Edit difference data
-- Opening Marker --
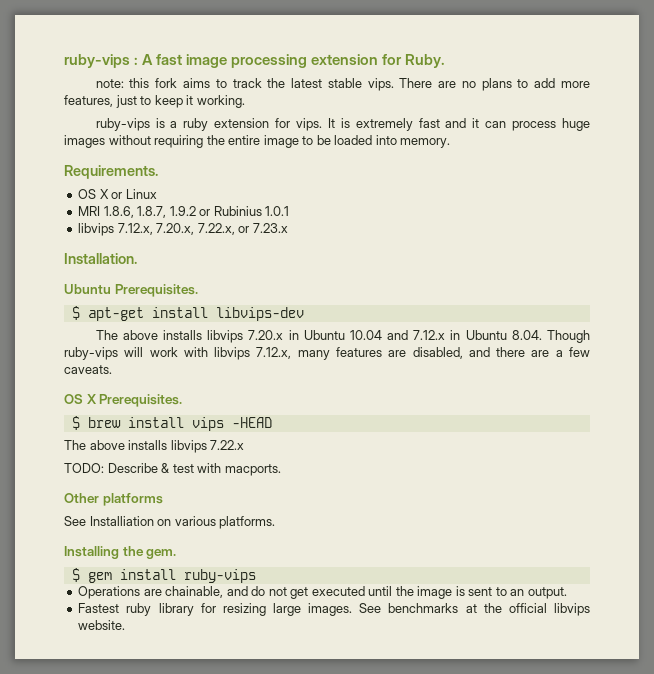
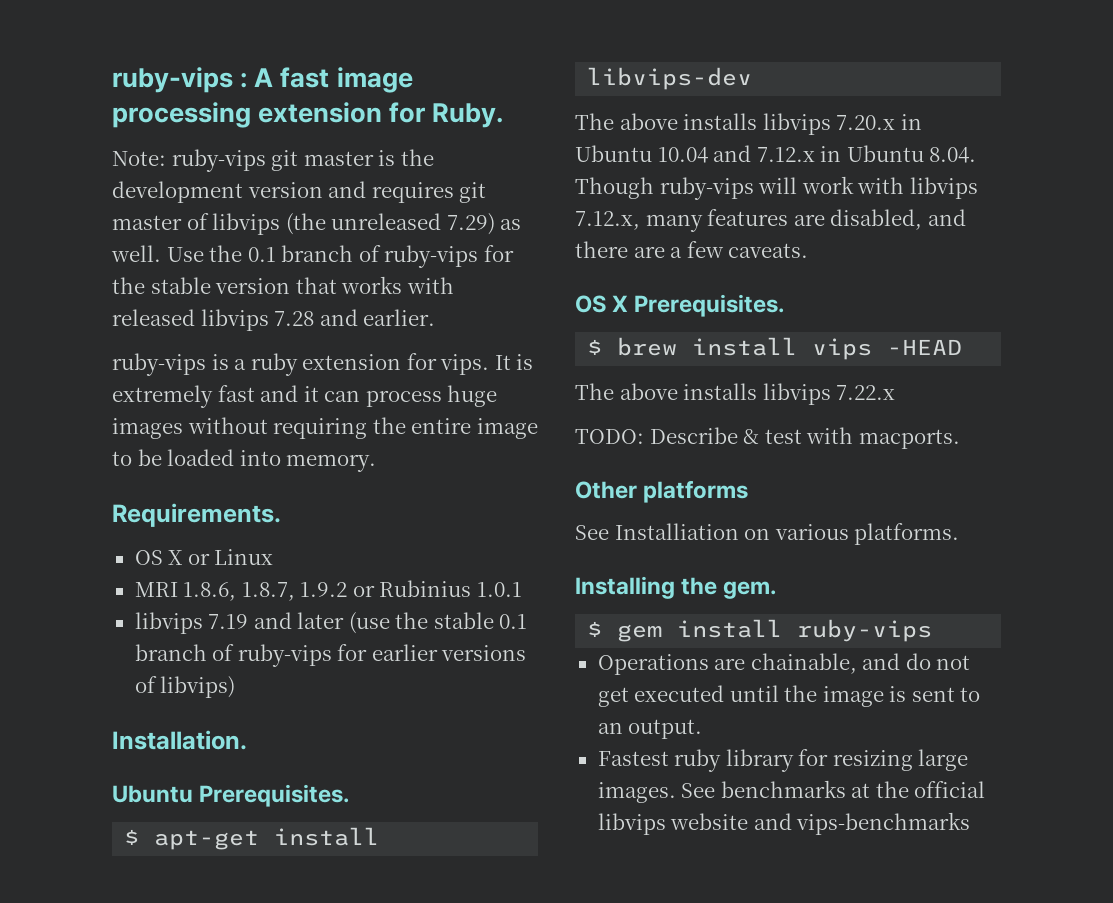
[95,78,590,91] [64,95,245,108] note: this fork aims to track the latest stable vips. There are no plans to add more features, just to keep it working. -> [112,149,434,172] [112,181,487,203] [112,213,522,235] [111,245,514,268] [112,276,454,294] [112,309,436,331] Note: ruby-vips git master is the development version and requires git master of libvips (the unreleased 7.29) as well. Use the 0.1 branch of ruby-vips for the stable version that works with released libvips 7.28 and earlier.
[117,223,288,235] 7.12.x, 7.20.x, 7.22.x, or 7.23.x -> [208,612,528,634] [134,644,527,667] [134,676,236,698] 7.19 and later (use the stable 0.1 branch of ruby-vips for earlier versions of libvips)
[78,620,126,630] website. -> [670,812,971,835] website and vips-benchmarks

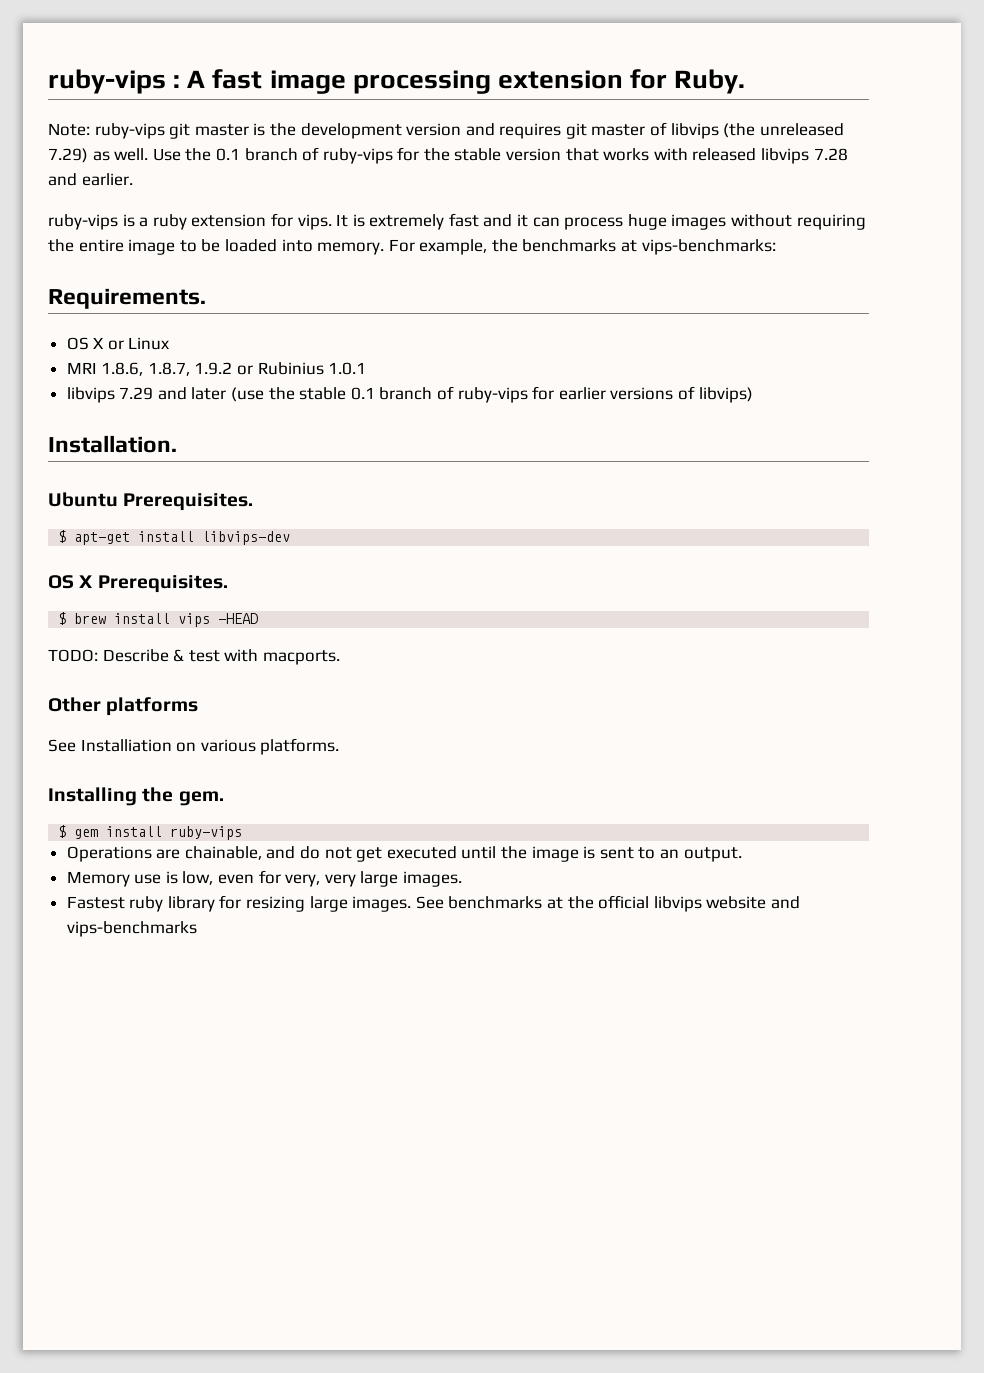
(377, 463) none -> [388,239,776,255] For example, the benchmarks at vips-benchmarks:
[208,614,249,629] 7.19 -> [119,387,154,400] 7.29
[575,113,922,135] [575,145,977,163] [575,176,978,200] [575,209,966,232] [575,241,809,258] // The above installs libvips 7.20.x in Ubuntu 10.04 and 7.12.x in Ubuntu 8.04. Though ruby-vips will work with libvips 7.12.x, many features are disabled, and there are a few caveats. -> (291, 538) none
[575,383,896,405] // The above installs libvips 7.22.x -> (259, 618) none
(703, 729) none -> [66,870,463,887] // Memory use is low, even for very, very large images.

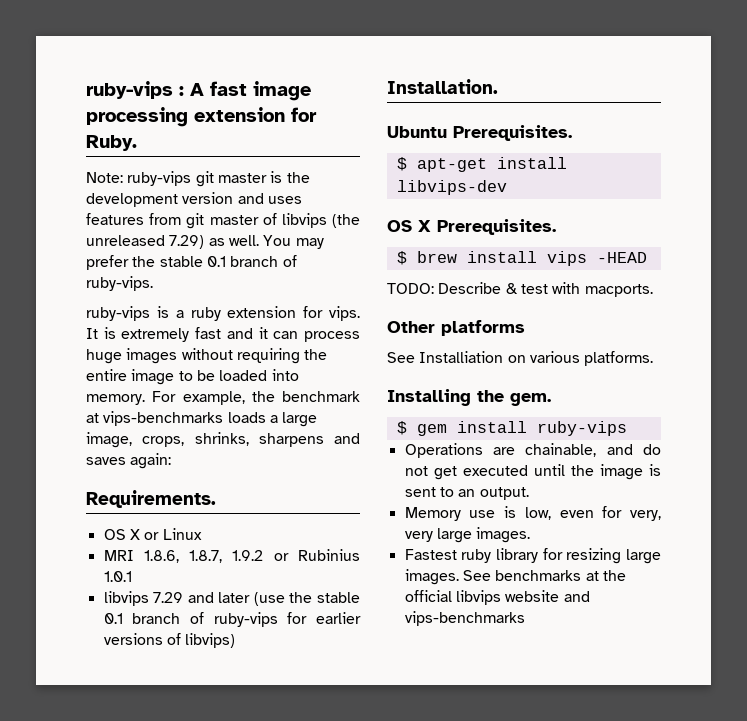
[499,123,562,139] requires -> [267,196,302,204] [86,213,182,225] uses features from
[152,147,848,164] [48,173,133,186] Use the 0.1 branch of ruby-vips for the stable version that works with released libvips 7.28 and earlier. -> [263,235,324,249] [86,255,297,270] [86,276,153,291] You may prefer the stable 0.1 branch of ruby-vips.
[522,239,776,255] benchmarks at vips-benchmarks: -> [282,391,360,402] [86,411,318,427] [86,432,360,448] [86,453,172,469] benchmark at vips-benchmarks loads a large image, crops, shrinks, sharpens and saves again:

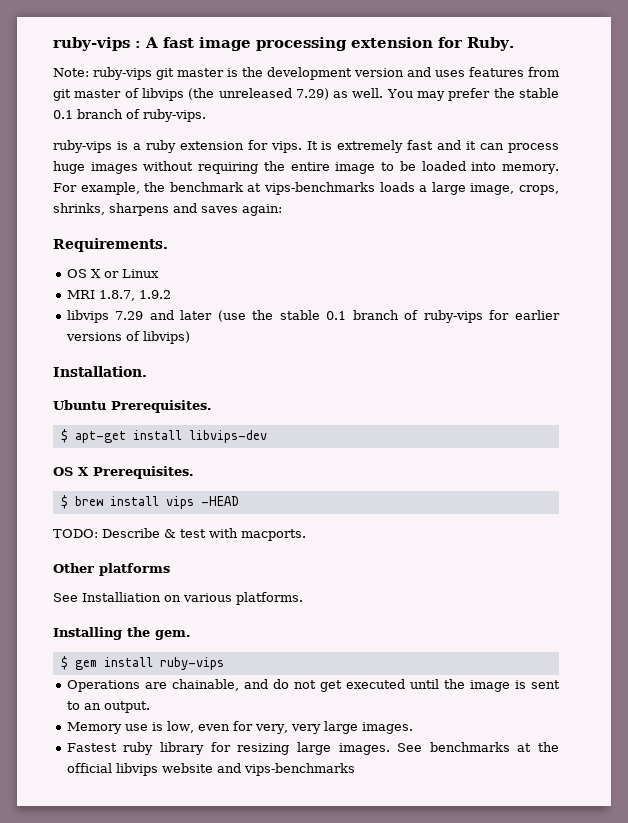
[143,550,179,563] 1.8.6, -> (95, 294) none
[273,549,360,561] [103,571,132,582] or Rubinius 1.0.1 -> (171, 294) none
-- Closing Marker --
* Your objective *
In the entries above, find the line that contains "[575,383,896,405] // The", then repeat exactly every line from the first one through that line, with no pictures.

* Reply to the task *
[95,78,590,91] [64,95,245,108] note: this fork aims to track the latest stable vips. There are no plans to add more features, just to keep it working. -> [112,149,434,172] [112,181,487,203] [112,213,522,235] [111,245,514,268] [112,276,454,294] [112,309,436,331] Note: ruby-vips git master is the development version and requires git master of libvips (the unreleased 7.29) as well. Use the 0.1 branch of ruby-vips for the stable version that works with released libvips 7.28 and earlier.
[117,223,288,235] 7.12.x, 7.20.x, 7.22.x, or 7.23.x -> [208,612,528,634] [134,644,527,667] [134,676,236,698] 7.19 and later (use the stable 0.1 branch of ruby-vips for earlier versions of libvips)
[78,620,126,630] website. -> [670,812,971,835] website and vips-benchmarks

(377, 463) none -> [388,239,776,255] For example, the benchmarks at vips-benchmarks:
[208,614,249,629] 7.19 -> [119,387,154,400] 7.29
[575,113,922,135] [575,145,977,163] [575,176,978,200] [575,209,966,232] [575,241,809,258] // The above installs libvips 7.20.x in Ubuntu 10.04 and 7.12.x in Ubuntu 8.04. Though ruby-vips will work with libvips 7.12.x, many features are disabled, and there are a few caveats. -> (291, 538) none
[575,383,896,405] // The above installs libvips 7.22.x -> (259, 618) none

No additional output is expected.